◆ WORK INSTRUCTIONS
Count, in the data that follows, every line with the string "Glass", and give that count as the whole reply.

::: DATA FOR THIS TASK :::

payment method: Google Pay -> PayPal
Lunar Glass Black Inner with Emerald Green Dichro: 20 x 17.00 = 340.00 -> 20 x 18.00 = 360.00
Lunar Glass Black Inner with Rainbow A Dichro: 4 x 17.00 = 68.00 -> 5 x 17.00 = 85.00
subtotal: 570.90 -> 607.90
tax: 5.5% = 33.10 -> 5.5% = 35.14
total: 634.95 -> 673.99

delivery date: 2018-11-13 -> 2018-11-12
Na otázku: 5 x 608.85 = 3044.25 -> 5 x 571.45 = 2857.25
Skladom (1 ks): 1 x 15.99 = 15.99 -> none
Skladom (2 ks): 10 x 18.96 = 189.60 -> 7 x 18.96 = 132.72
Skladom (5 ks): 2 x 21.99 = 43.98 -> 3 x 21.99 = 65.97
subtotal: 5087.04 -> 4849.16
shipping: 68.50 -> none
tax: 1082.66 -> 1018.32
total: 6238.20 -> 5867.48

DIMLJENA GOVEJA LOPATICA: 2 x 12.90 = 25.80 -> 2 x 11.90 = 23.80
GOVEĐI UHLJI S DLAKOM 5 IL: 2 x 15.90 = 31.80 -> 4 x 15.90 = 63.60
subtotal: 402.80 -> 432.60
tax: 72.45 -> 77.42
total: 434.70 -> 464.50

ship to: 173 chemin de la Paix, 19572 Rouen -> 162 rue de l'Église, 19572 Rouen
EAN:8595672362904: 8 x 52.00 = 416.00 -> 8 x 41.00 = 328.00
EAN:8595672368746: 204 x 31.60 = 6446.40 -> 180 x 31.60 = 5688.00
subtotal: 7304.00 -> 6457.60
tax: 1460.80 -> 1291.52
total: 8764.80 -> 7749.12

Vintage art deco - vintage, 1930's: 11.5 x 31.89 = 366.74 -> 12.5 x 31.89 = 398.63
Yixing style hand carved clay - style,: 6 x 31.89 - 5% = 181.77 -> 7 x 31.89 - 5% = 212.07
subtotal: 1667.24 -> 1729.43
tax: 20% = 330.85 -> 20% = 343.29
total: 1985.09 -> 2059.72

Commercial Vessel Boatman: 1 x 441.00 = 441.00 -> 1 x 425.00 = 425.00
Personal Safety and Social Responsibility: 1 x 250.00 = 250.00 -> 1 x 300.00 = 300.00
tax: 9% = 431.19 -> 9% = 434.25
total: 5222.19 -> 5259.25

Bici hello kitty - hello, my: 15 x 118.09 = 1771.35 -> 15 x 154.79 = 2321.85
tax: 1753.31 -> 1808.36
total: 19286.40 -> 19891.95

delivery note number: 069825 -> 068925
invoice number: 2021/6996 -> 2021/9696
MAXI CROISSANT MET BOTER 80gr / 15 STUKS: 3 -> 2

:::

◆ SOLUTION TO THIS PROBLEM
2